Vintage Radio de Lattafa Pride es de esos perfumes que no entran a la habitación gritando: entran con clase, y aun así se quedan en tu memoria. Tiene un aire elegante, moderno y misterioso, como un lujo silencioso que se nota sin esfuerzo. Es ideal si buscas un aroma con personalidad, que se sienta “nicho” y diferente, pero que al mismo tiempo sea fácil de llevar.
En la salida se percibe un frescor aromático muy limpio, dominado por una lavanda pulida y refinada. No es la lavanda áspera ni medicinal: aquí se siente suave, bien trabajada, como una camisa recién planchada o una barbería premium. Ese primer impacto transmite orden, seguridad y un estilo impecable desde el primer spray.
Con los minutos, el perfume empieza a transformarse y a ponerse realmente adictivo. Aparece un matiz herbal que le da cuerpo y profundidad, y la frescura se vuelve más elegante que “juvenil”. En esta etapa se siente nítido, cómodo y con un brillo sutil que lo hace perfecto para quienes quieren oler bien sin caer en lo típico.
Luego llega el giro más interesante: entra una faceta afrutada con ciruela, jugosa y aterciopelada, que aporta dulzor sin empalagar. No es un dulce de postre; es un dulzor maduro, con textura, que se integra con el resto como si fuera parte natural del perfume. Aquí es cuando Vintage Radio empieza a sentirse más “caro” y más intrigante.

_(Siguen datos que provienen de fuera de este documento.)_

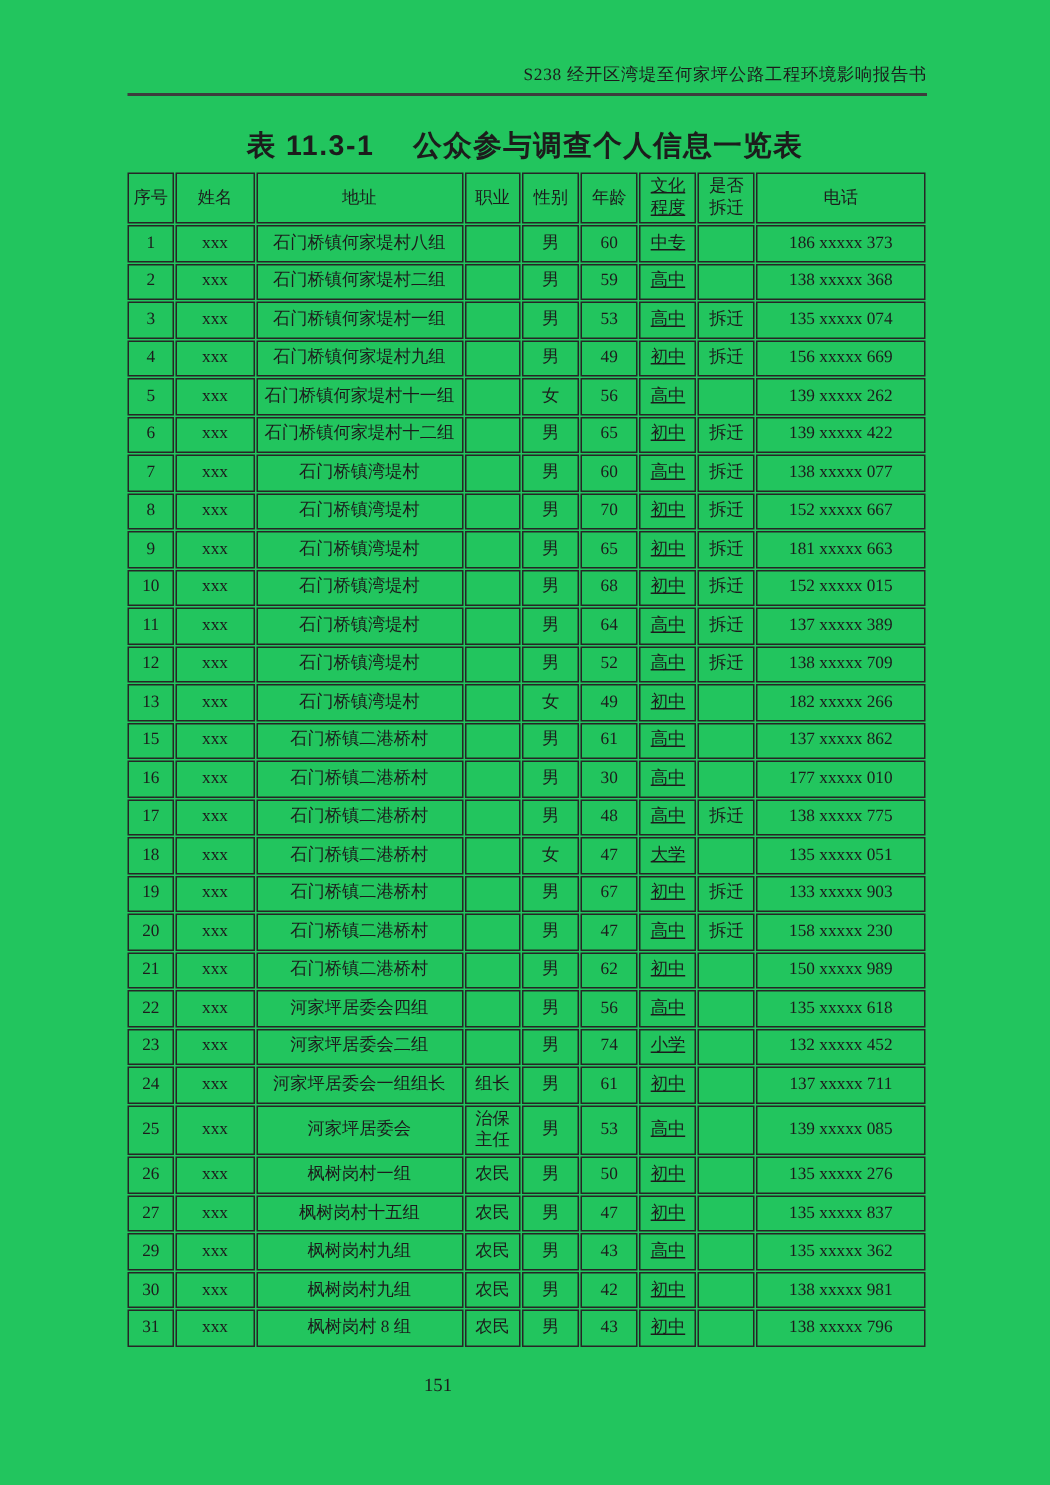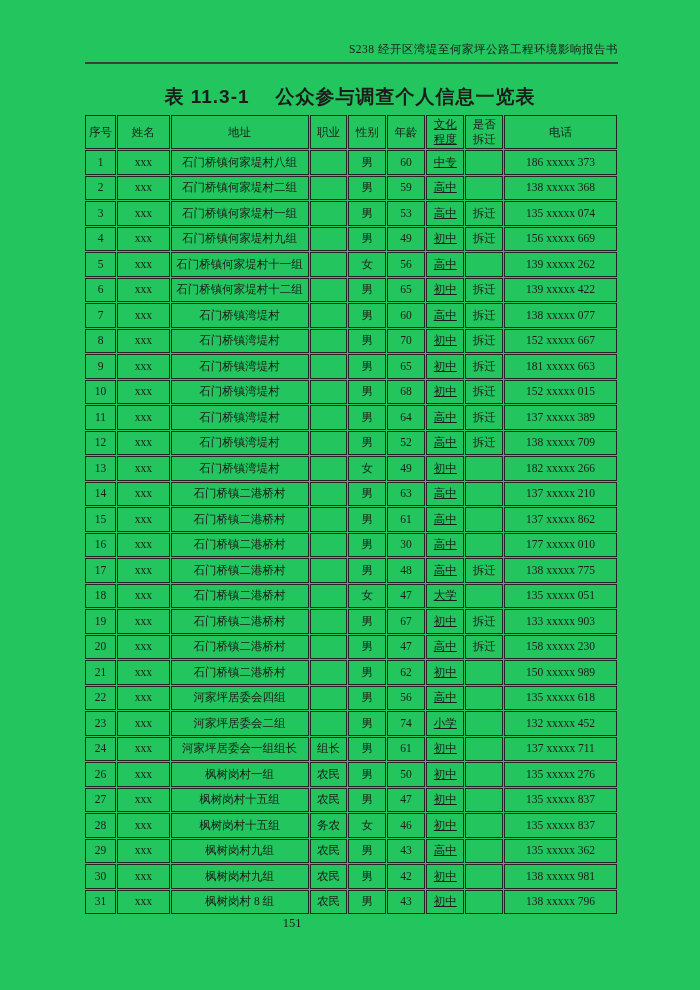"14" tr { html: <tr> <td>14</td> <td>xxx</td> <td>石门桥镇二港桥村</td> <td></td> <td>男</td> <td>63</td> <td>高中</td> <td></td> <td>137 xxxxx 210</td> </tr> -> none }
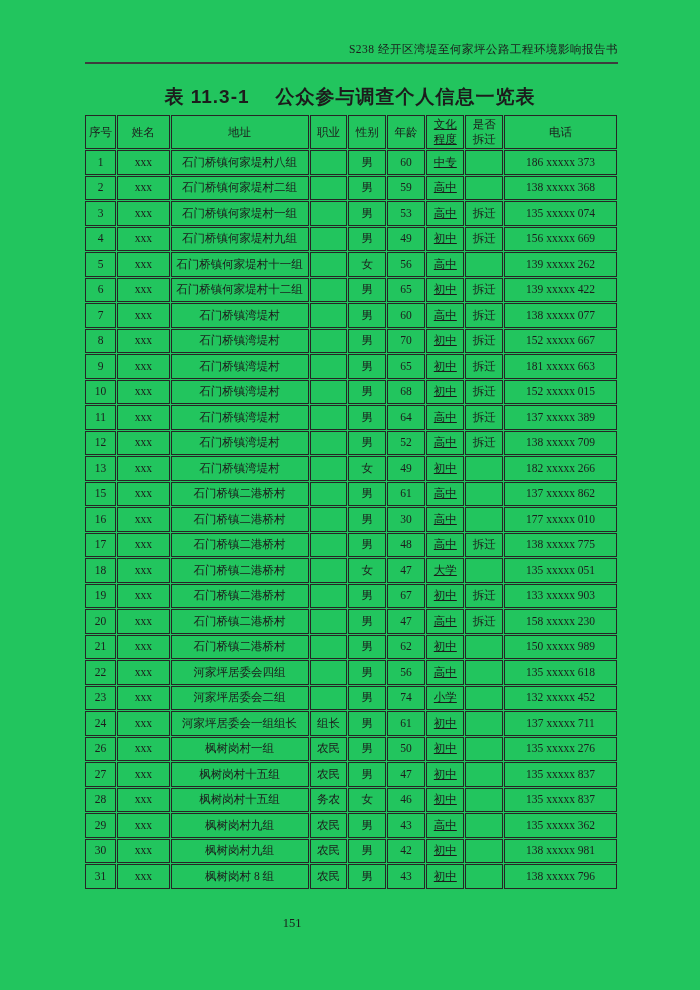"25" tr { html: none -> <tr> <td>25</td> <td>xxx</td> <td>河家坪居委会</td> <td>治保主任</td> <td>男</td> <td>53</td> <td>高中</td> <td></td> <td>139 xxxxx 085</td> </tr> }
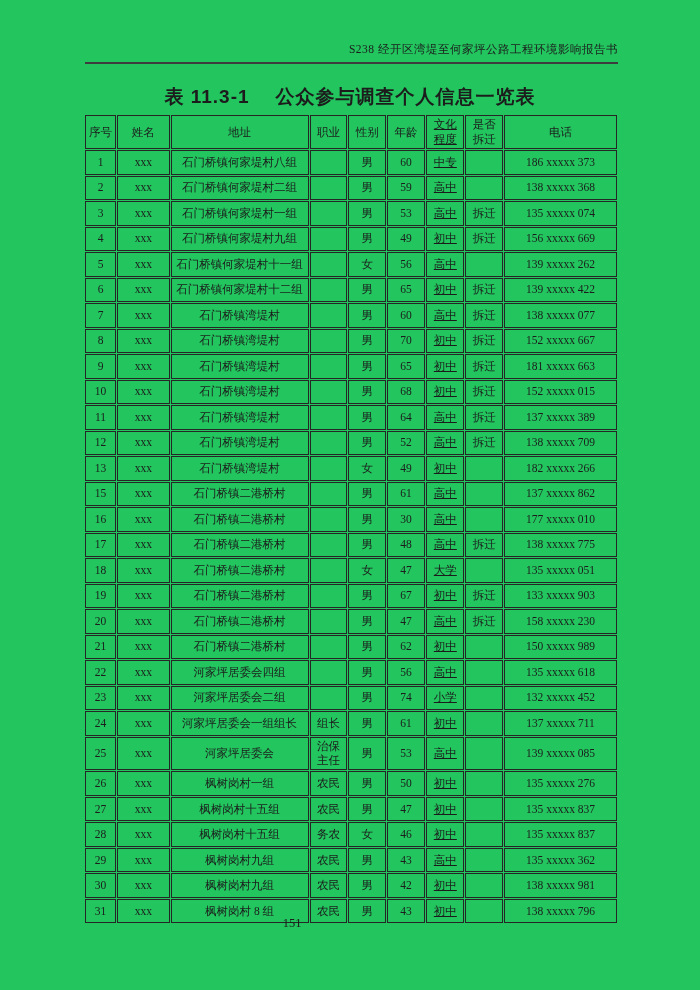"28" tr { html: <tr> <td>28</td> <td>xxx</td> <td>枫树岗村十五组</td> <td>务农</td> <td>女</td> <td>46</td> <td>初中</td> <td></td> <td>135 xxxxx 837</td> </tr> -> none }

En el corazón, esa ciruela se mezcla con maderas de carácter y un toque especiado que le agrega tensión y sensualidad. El resultado es un aroma envolvente, con un contraste precioso entre lo limpio-aromático y lo oscuro-amaderado. Es un perfume que tiene equilibrio: no se va a lo pesado, pero tampoco se queda plano.
Al secar en la piel, aparece una cremosidad suave que abraza todo el acorde. Se siente cálido y elegante, como un fondo sedoso que acompaña durante horas sin cansar. Es una fragancia que se percibe más cerca, más íntima, ideal para quien prefiere que el perfume sea un imán discreto, no un megáfono.
Lo mejor de esta fragancia es su vibra: transmite calma, control y magnetismo al mismo tiempo. Huele a alguien que sabe lo que quiere, que no necesita impresionar con exceso, porque su presencia ya habla por sí sola. Por eso funciona tan bien para citas, reuniones, eventos nocturnos o simplemente para elevar tu día a día.
Y si te lo están preguntando por “parecido”, este es el punto clave: Vintage Radio es un dupe / inspirado en el estilo olfativo de Initio Paragon. Tiene ese ADN aromático-amaderado con una sensación lujosa y espiritual, con un giro afrutado que lo vuelve diferente y muy adictivo. Es una opción perfecta si buscas ese perfil, pero en una versión más accesible.
En cuanto a uso, brilla en tardes y noches, y también en oficina si aplicas con moderación (2 a 4 sprays según tu gusto). Es un unisex real: en algunas pieles se siente más cremoso-afrutado, y en otras más aromático-amaderado, pero siempre conserva esa firma elegante y moderna. Si quieres un perfume con aura, presencia y “vibra de lujo”, Vintage Radio es una apuesta segura.